*PROVIDED RECORDS*:
****************

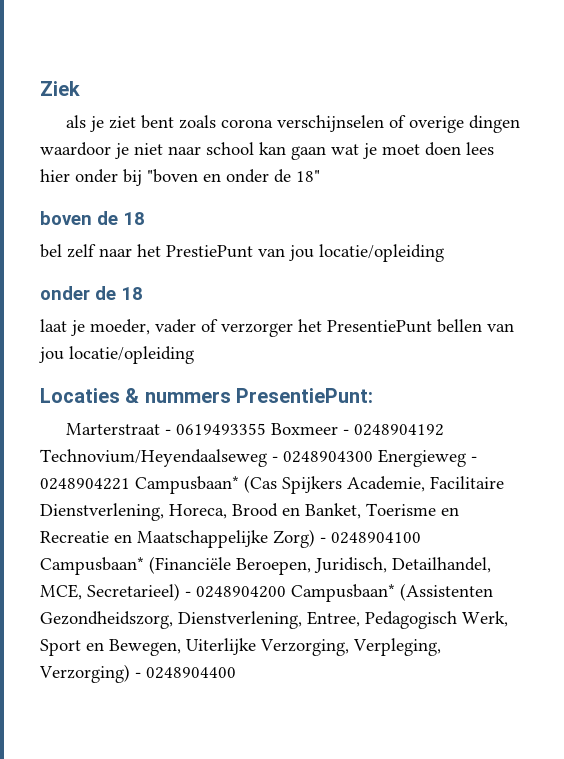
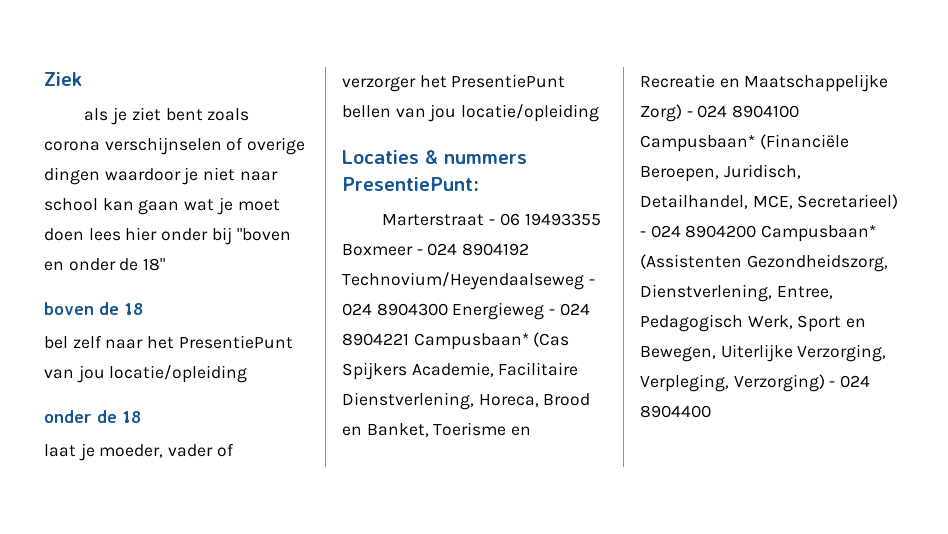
[166,245,253,258] PrestiePunt -> [178,335,293,349] PresentiePunt
[175,423,444,436] [40,449,477,467] [40,478,130,490] 0619493355 Boxmeer - 0248904192 Technovium/Heyendaalseweg - 0248904300 Energieweg - 0248904221 -> [499,213,601,226] [342,243,530,256] [342,272,595,290] [342,302,590,320] [342,333,409,346] 06 19493355 Boxmeer - 024 8904192 Technovium/Heyendaalseweg - 024 8904300 Energieweg - 024 8904221
[331,532,421,544] 0248904100 -> [697,105,800,118] 024 8904100
[196,586,286,598] 0248904200 -> [650,225,757,238] 024 8904200
[146,667,236,679] 0248904400 -> [840,375,871,388] [640,405,711,418] 024 8904400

****************

*WHAT YOU SHOULD DO*:
Write out all of the records above. Keep them exact and leave out the pictures.

*RESULT OF THIS EXERCISE*:
[166,245,253,258] PrestiePunt -> [178,335,293,349] PresentiePunt
[175,423,444,436] [40,449,477,467] [40,478,130,490] 0619493355 Boxmeer - 0248904192 Technovium/Heyendaalseweg - 0248904300 Energieweg - 0248904221 -> [499,213,601,226] [342,243,530,256] [342,272,595,290] [342,302,590,320] [342,333,409,346] 06 19493355 Boxmeer - 024 8904192 Technovium/Heyendaalseweg - 024 8904300 Energieweg - 024 8904221
[331,532,421,544] 0248904100 -> [697,105,800,118] 024 8904100
[196,586,286,598] 0248904200 -> [650,225,757,238] 024 8904200
[146,667,236,679] 0248904400 -> [840,375,871,388] [640,405,711,418] 024 8904400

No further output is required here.